1. Tell us about you, and your writing (themes, influences, etc.)

I write poetry but I also have an interest in fiction. I brought those two loves together in my verse novel. My chapbooks of poetry tend to be more whimsical and mystical than my fictional poetry – my first chapbook with Dancing Girl Press, Tableau Vivant, is about flowers and the performance of acting the adult as an early twenty-something. My second chapbook, effercrescent, focuses on the moon and the feminine. My mini-chapbook with Origami Poems Project, How A Fairy Gets Her Wings, mixes new mythology on fairies with feeling enough confidence in yourself to grow and fly.

2. What are some of the ways in which you promote your work, and do you find these add, or eat into, your time writing?

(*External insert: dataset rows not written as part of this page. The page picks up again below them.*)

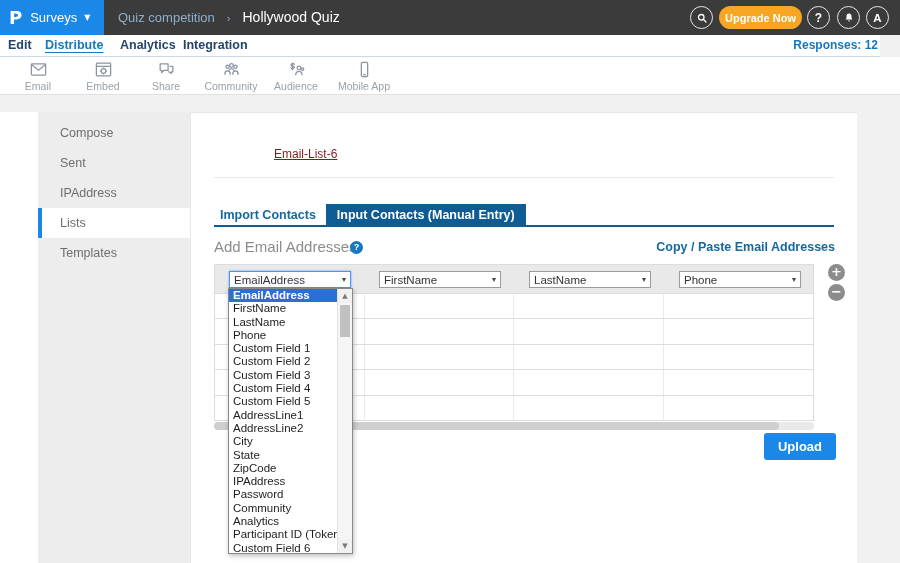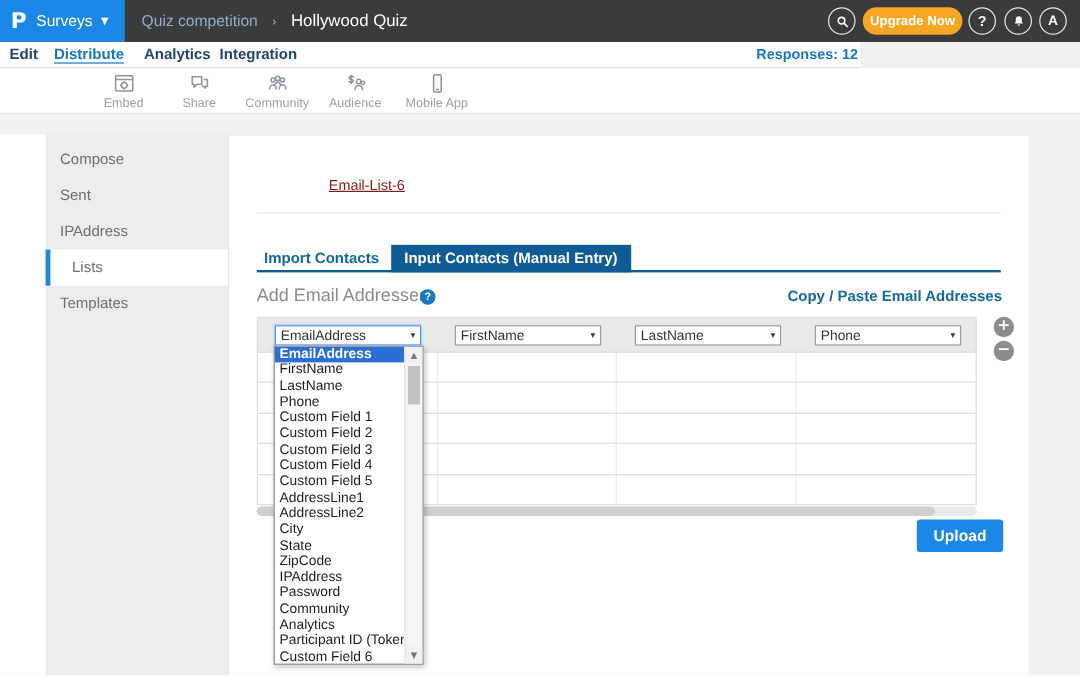--- a/index.html
+++ b/index.html
@@ -26,21 +26,21 @@
     display:flex;align-items:center;justify-content:center;color:#fff;cursor:pointer;}
   .search-btn{left:690px;}
   .help-btn{left:807px;font-size:12px;font-weight:bold;}
   .bell-btn{left:837px;}
   .avatar-btn{left:866px;font-size:11.5px;font-weight:bold;}
   .upgrade-btn{position:absolute;left:719px;top:6px;width:83px;height:23px;border-radius:12px;
     background:var(--orange);color:#fff;font-size:11px;font-weight:bold;display:flex;
     align-items:center;justify-content:center;cursor:pointer;}
 
   
-  .menubar{position:absolute;left:0;top:35px;width:717px;height:22px;background:#fff;border-bottom:1px solid #CDD9E4;}
+  .menubar{position:absolute;left:0;top:35px;width:880px;height:22px;background:#fff;border-bottom:1px solid #CDD9E4;}
   .menu-item{position:absolute;top:0;height:22px;line-height:20px;font-size:12.5px;font-weight:bold;
     color:var(--nav-navy);cursor:pointer;}
   .menu-item.active{color:var(--nav-active);text-decoration:underline;text-underline-offset:3px;}
   .mi-0{left:8px;}.mi-1{left:45px;}.mi-2{left:120px;}.mi-3{left:183px;}
   .responses{position:absolute;right:2px;top:0;height:22px;line-height:20px;font-size:12px;font-weight:bold;color:var(--nav-active);}
 
   
   .toolbar{position:absolute;left:0;top:57px;width:900px;height:38px;background:#fff;border-bottom:1px solid #E0E0E0;}
   .tool-item{position:absolute;top:3px;width:70px;display:flex;flex-direction:column;align-items:center;
     color:#8B94A1;cursor:pointer;}
@@ -52,21 +52,21 @@
   .url-text{flex:1;font-size:10.5px;color:#555;padding:0 0 0 7px;white-space:nowrap;overflow:hidden;}
   .url-edit{width:26px;height:100%;display:flex;align-items:center;justify-content:center;color:#555;cursor:pointer;flex:none;}
   .preview-btn{position:absolute;left:822px;top:64px;width:74px;height:24px;background:var(--brand-blue);
     border-radius:3px;color:#fff;font-size:11.5px;font-weight:bold;display:flex;align-items:center;
     justify-content:center;gap:5px;cursor:pointer;}
 
   
   .content{position:absolute;left:0;top:95px;width:900px;height:468px;background:var(--page-bg);}
   .left-gutter{position:absolute;left:0;top:17px;width:38px;height:451px;background:#fff;}
   .sidebar{position:absolute;left:38px;top:17px;width:152px;height:451px;background:var(--sidebar-bg);padding-top:6px;}
-  .side-item{height:30px;line-height:30px;padding-left:12px;font-size:12.5px;color:#6E6E6E;cursor:pointer;}
+  .side-item{height:30px;line-height:30px;padding-left:22px;font-size:12.5px;color:#6E6E6E;cursor:pointer;}
   .side-item.active{background:#fff;border-left:4px solid var(--brand-blue);padding-left:18px;}
 
   .panel{position:absolute;left:190px;top:17px;width:667px;height:451px;background:#fff;border-top:1px solid #E7E7E7;border-left:1px solid #E7E7E7;}
   .panel-title{position:absolute;left:83px;top:34px;font-size:12px;color:#7f1d1d;text-decoration:underline;}
   .title-divider{position:absolute;left:23px;top:64px;width:620px;height:1px;background:#E8E8E8;}
 
   .tabs{position:absolute;left:23px;top:91px;height:23px;display:flex;}
   .tab{height:23px;line-height:23px;font-size:12.5px;font-weight:bold;cursor:pointer;white-space:nowrap;}
   .tab.inactive{color:var(--link-blue);padding:0 10px 0 6px;}
   .tab.active{background:var(--dark-tab-blue);color:#fff;padding:0 11px;}
@@ -154,20 +154,27 @@
 
   <div class="menubar">
     <span class="menu-item mi-0">Edit</span>
     <span class="menu-item mi-1 active">Distribute</span>
     <span class="menu-item mi-2">Analytics</span>
     <span class="menu-item mi-3">Integration</span>
     <span class="responses">Responses: 12</span>
   </div>
 
   <div class="toolbar">
+    <div class="tool-item ti-0">
+      <svg viewBox="0 0 24 24" fill="none" stroke="currentColor" stroke-width="1.6">
+          <rect x="3" y="5" width="18" height="14" rx="1"></rect>
+          <path d="M3.5 6l8.5 7 8.5-7"></path>
+        </svg>
+      <span class="tool-label">Email</span>
+    </div>
     <div class="tool-item ti-1">
       <svg viewBox="0 0 24 24" fill="none" stroke="currentColor" stroke-width="1.6">
           <rect x="3" y="4" width="18" height="16" rx="1"></rect>
           <path d="M3 8h18"></path>
           <circle cx="12" cy="14" r="3"></circle>
           <path d="M12 9.6v1.2M12 17.2v1.2M7.6 14h1.2M15.2 14h1.2"></path>
         </svg>
       <span class="tool-label">Embed</span>
     </div>
     <div class="tool-item ti-2">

I primarily use Twitter and Facebook to market my book (I almost always forget I have Instagram!) synthesized with my blog. When it’s just a quick share on social media, it’s not as time consuming as sitting down and writing out a full blog (and formatting it!). I usually try to write at least once every few days.

3. What projects are you working on at present?

I’m currently in the planning stage of the sequel to The Mermarium (one hint: wings!) and I’m writing a collection of poems about anxiety. I also want to write a collection about ballet. I have no shortage of projects at the moment!

4. What does poetry mean to you?

At the risk of sounding cliche, poetry is like air to me. I need to write poetry like I need to breathe. I’ve been writing poetry for almost 13 years and it’s a constant companion.